INPUT DATA below:

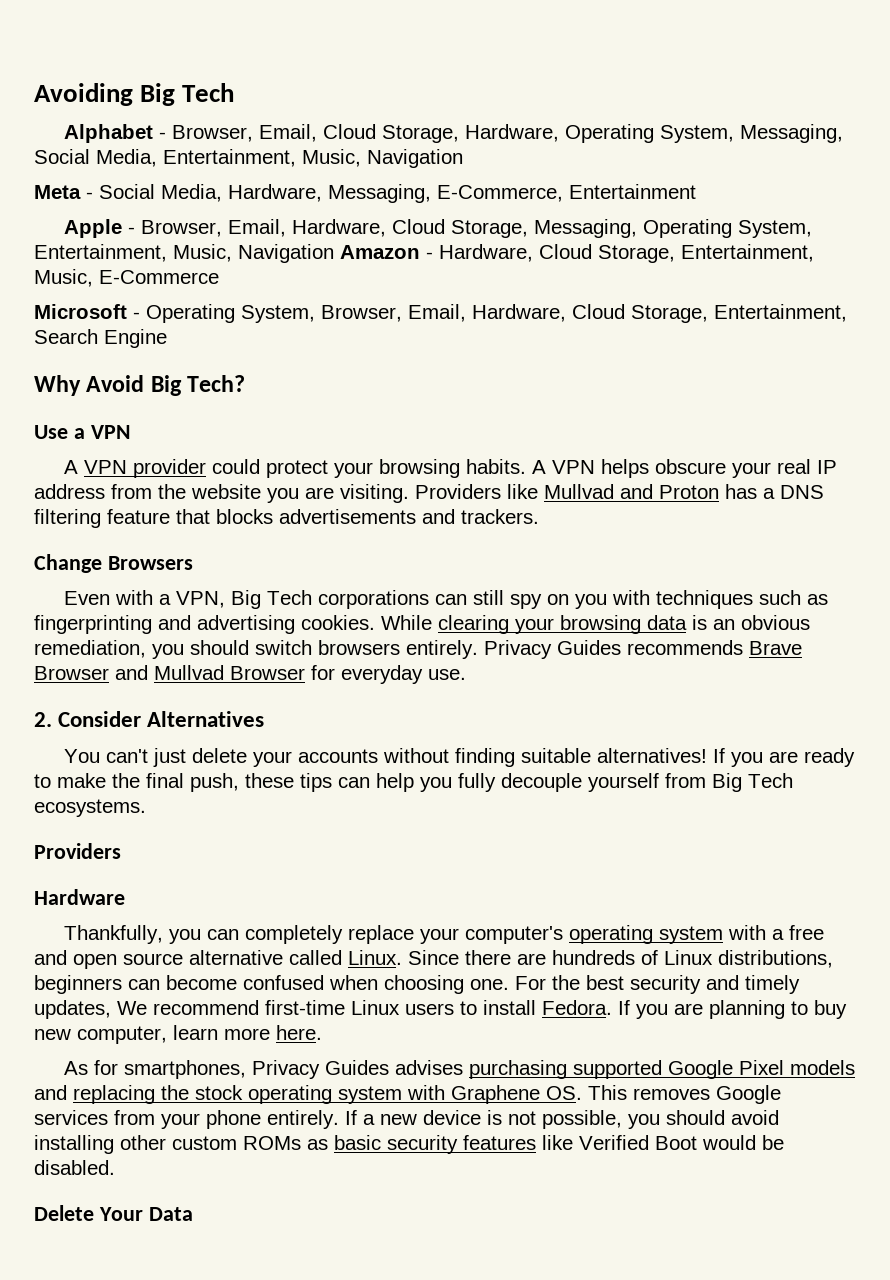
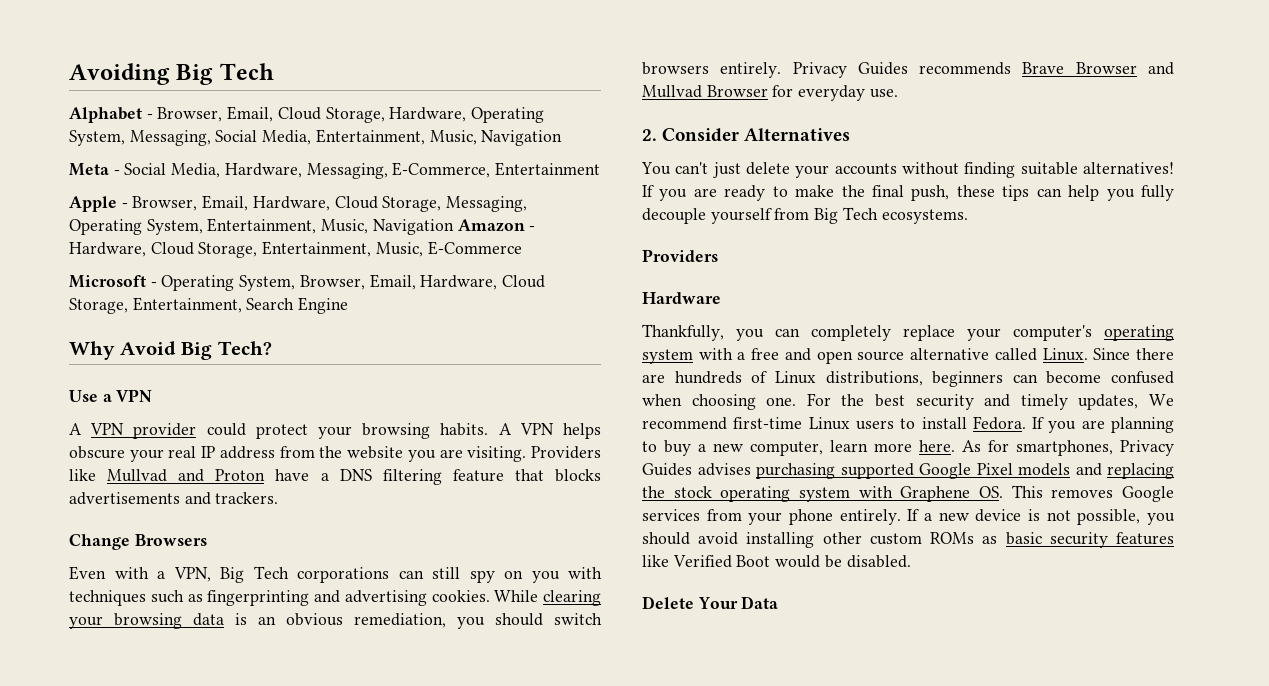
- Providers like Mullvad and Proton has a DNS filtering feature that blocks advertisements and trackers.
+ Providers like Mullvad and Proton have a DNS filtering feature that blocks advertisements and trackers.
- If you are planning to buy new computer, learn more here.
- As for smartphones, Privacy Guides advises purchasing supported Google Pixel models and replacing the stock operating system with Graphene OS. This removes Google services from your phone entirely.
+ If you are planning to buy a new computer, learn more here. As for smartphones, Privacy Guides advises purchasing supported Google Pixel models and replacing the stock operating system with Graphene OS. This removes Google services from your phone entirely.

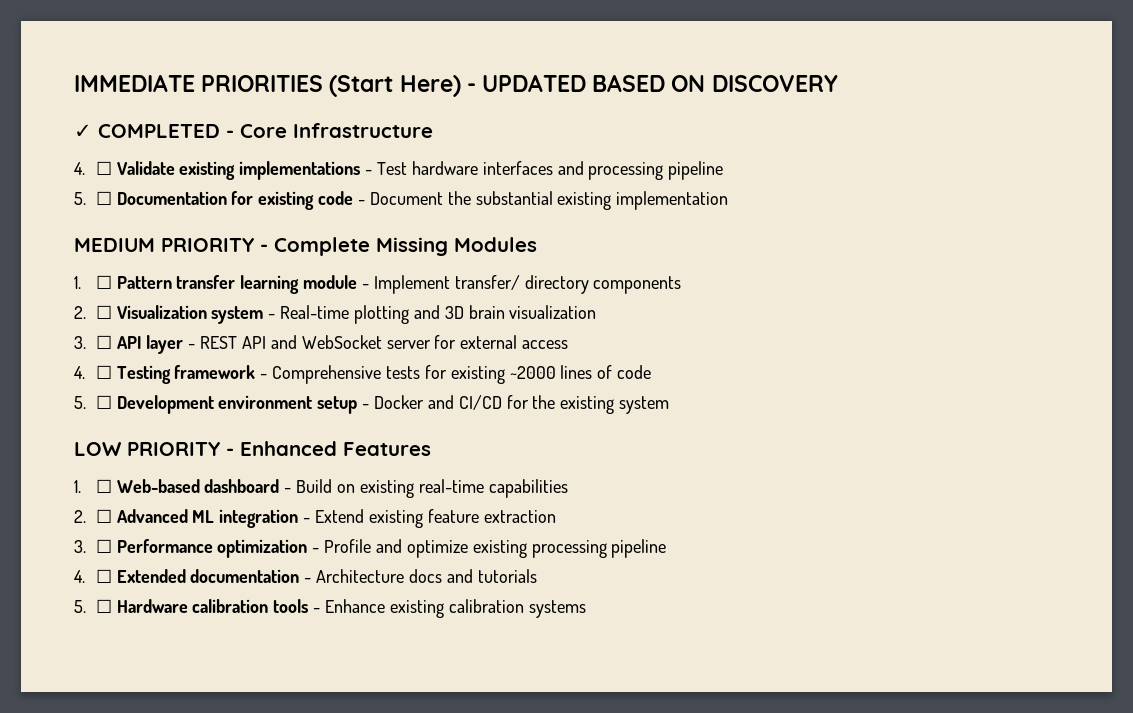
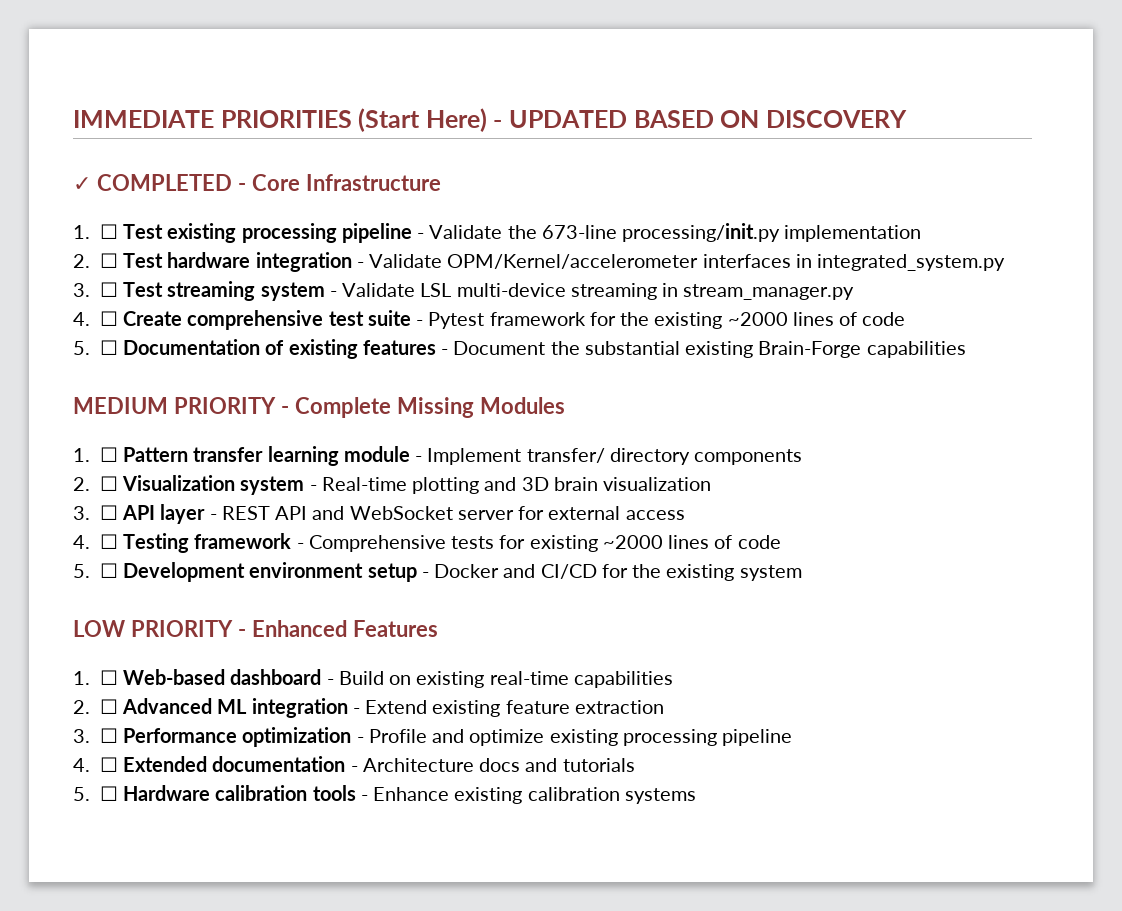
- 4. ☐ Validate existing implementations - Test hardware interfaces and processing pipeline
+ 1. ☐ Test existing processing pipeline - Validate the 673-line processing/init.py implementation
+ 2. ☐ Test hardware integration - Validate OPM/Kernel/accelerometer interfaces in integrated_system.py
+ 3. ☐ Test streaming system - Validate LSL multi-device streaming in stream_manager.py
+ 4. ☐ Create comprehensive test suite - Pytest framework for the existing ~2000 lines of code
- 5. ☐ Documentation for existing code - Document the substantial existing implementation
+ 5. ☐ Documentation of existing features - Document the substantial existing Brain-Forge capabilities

End of INPUT DATA.

PROBLEM REQUIREMENTS:
Your job is to transcribe the entries above exactly; skip the pictures.

TASK OUTPUT:
- Providers like Mullvad and Proton has a DNS filtering feature that blocks advertisements and trackers.
+ Providers like Mullvad and Proton have a DNS filtering feature that blocks advertisements and trackers.
- If you are planning to buy new computer, learn more here.
- As for smartphones, Privacy Guides advises purchasing supported Google Pixel models and replacing the stock operating system with Graphene OS. This removes Google services from your phone entirely.
+ If you are planning to buy a new computer, learn more here. As for smartphones, Privacy Guides advises purchasing supported Google Pixel models and replacing the stock operating system with Graphene OS. This removes Google services from your phone entirely.

- 4. ☐ Validate existing implementations - Test hardware interfaces and processing pipeline
+ 1. ☐ Test existing processing pipeline - Validate the 673-line processing/init.py implementation
+ 2. ☐ Test hardware integration - Validate OPM/Kernel/accelerometer interfaces in integrated_system.py
+ 3. ☐ Test streaming system - Validate LSL multi-device streaming in stream_manager.py
+ 4. ☐ Create comprehensive test suite - Pytest framework for the existing ~2000 lines of code
- 5. ☐ Documentation for existing code - Document the substantial existing implementation
+ 5. ☐ Documentation of existing features - Document the substantial existing Brain-Forge capabilities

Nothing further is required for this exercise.